China tries drone-based cloud seeding

The 2023/2024 rainy season in Southern Africa is now way past us.

Or what was supposed to be the rainy season anyway; a prolonged dry spell in the region in early 2024 scorched crops and threatened food security for millions of people.

The drought was an expected, if intense, manifestation of typical, interrelated El Niño effects throughout the region. During El Niño years, the probability of drought increases significantly across Zimbabwe, Southern Zambia, Southern Mozambique, Southern Malawi, and South Africa.

But what broke our hearts here was the fact that none of these countries – especially given their close ties with China, the commercial drone capital of the world – ever tried to be proactive and deploy the drones up in the atmosphere for a bit of cloud seeding.

It might have worked. It might have not. But now we will never know, because we did not try.

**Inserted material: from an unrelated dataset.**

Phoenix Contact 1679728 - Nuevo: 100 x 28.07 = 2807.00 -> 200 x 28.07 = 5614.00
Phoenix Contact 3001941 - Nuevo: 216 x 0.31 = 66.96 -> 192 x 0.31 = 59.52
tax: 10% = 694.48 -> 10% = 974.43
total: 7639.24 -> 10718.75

In Northwest China’s Xinjiang Uygur autonomous region, where a drought is currently threatening, the government has deployed drones for cloud structure detection and boosting cloud seeding capacity to improve ecological environment conditions in the area, according to China Meteorological Administration (CMA).

Reports out of China say the experiment was carried out at the weekend in Xinjiang’s Bayanbulak area.

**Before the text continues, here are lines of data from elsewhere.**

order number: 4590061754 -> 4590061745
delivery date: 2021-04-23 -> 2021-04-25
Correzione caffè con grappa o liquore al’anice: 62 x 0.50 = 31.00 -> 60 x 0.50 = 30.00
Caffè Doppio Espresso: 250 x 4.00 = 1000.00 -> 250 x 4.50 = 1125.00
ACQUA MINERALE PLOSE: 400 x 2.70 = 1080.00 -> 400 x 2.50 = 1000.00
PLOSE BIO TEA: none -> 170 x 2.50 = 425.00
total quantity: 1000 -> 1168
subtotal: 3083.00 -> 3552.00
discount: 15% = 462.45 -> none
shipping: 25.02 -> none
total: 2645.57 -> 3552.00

The report did not identify the drone manufacturer, but described the drone as large, measuring 10.5 meters in length, 3.1 meters in height and with a wingspan of 20.2 meters.

It was said to fly for up to 40 hours, and at an altitude of up to 10,000 meters, covering a maximum distance of 8,000 km when fully loaded.

According to Cai Miao, a staffer with the Weather Modification Centre of CMA, the large drone, equipped with a detection system, can more precisely identify the timing and conditions for precipitation, and increase cloud seeding capacity.

“Deploying drones in precipitation operations contributes to improving regional ecological environment, vegetation growth, and enhancing water conservation capacity,” Cai said.

It looks like there was some success with this experiment, which we first reported to have been tried in the United Arab Emirates, one of driest places in the world.

It is well and good that statemen in the countries affected by drought have sent out SOS’s to world humanitarian organisation to feed their populations.

But we do feel that, before then, some forays with drones into the lower atmosphere to trigger some form of precipitation certainly would not have hurt.

Especially since this is not the first time China has tried to induce rainfall using cloud-seeding drones: when the heatwave in China’s Sichuan province persisted in 2022, the government deployed drones to seed rain clouds to try and trigger some form of rainfall in the area.

At the time, a China news daily reported that on Thursday, the Chinese government, through the China Meteorological Administration “used its self-developed Wing Loong-2H UAV to assist fight against drought in SW China’s Sichuan.

“The drone ignited 20 silver iodide flame bars during its 4-hour flight to create “artificial rain” for the drought-hit region.”